Exercise directions » Report every line in the records below that holds the word "email".

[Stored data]
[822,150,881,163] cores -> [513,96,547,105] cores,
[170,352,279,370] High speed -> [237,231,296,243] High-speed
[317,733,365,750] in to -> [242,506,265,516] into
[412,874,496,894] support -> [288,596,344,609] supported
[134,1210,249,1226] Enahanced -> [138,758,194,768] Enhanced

==

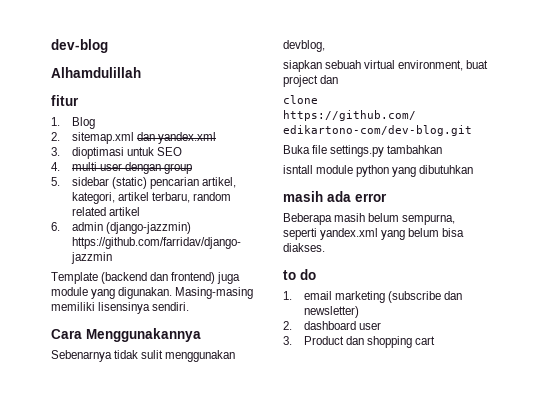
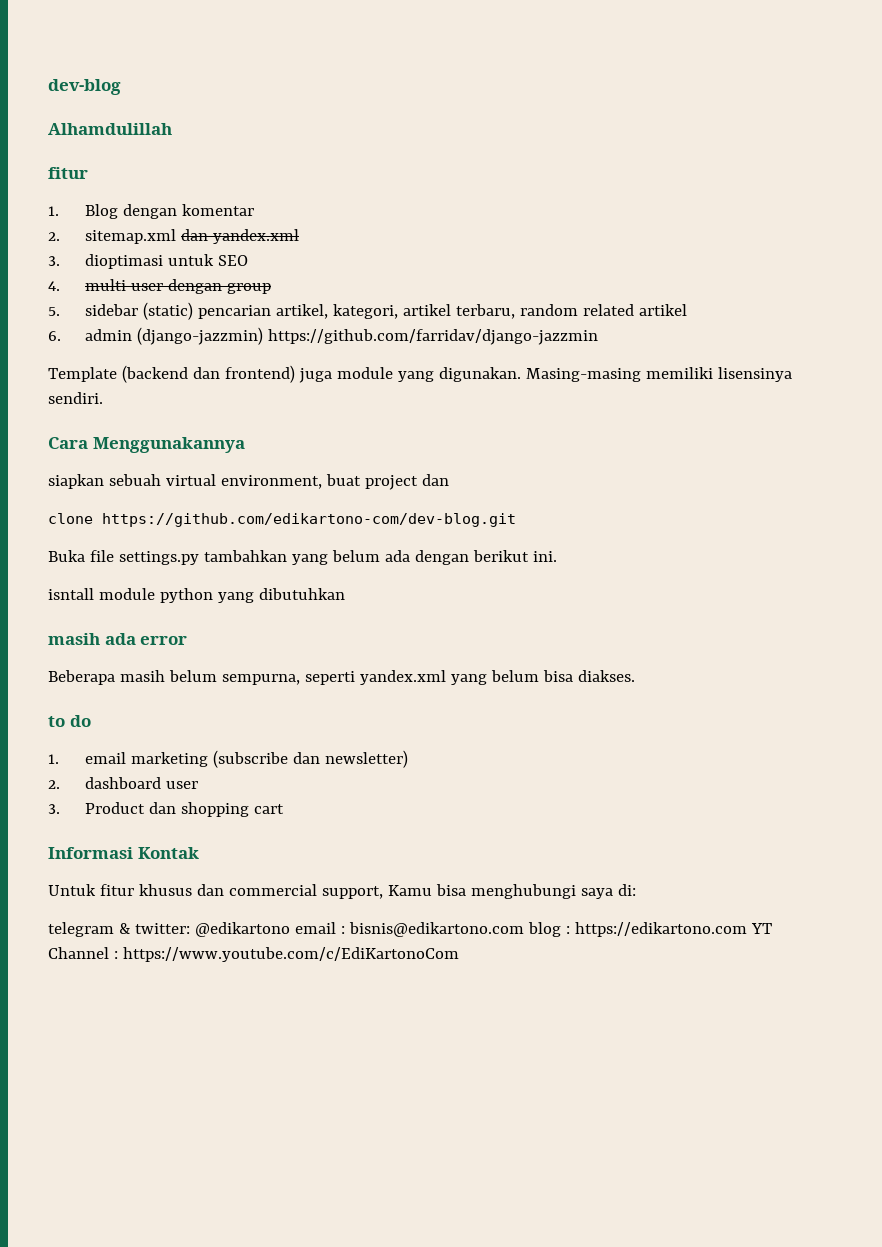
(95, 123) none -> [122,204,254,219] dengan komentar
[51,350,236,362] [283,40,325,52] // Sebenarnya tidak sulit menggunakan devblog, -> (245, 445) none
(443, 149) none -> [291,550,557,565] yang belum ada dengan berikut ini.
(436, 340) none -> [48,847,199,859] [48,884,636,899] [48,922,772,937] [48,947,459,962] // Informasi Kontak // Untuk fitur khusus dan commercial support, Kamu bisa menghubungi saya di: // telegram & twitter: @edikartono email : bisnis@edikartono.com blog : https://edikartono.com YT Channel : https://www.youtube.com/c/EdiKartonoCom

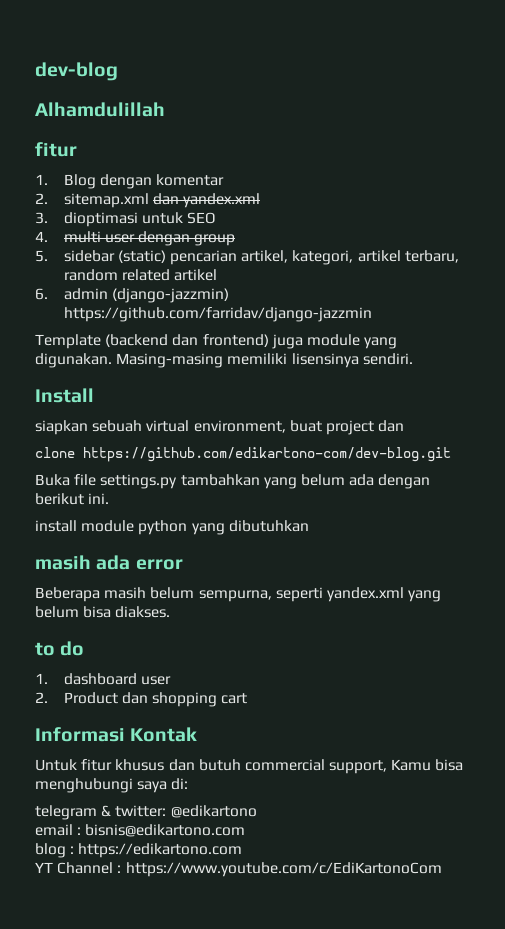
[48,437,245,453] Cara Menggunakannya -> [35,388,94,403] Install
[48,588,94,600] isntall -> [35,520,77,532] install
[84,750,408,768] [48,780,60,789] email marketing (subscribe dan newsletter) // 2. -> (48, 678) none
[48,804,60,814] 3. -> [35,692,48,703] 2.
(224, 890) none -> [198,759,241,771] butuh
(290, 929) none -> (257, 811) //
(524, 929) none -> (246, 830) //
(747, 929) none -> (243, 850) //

Answer for this exercise »
(436, 340) none -> [48,847,199,859] [48,884,636,899] [48,922,772,937] [48,947,459,962] // Informasi Kontak // Untuk fitur khusus dan commercial support, Kamu bisa menghubungi saya di: // telegram & twitter: @edikartono email : bisnis@edikartono.com blog : https://edikartono.com YT Channel : https://www.youtube.com/c/EdiKartonoCom
[84,750,408,768] [48,780,60,789] email marketing (subscribe dan newsletter) // 2. -> (48, 678) none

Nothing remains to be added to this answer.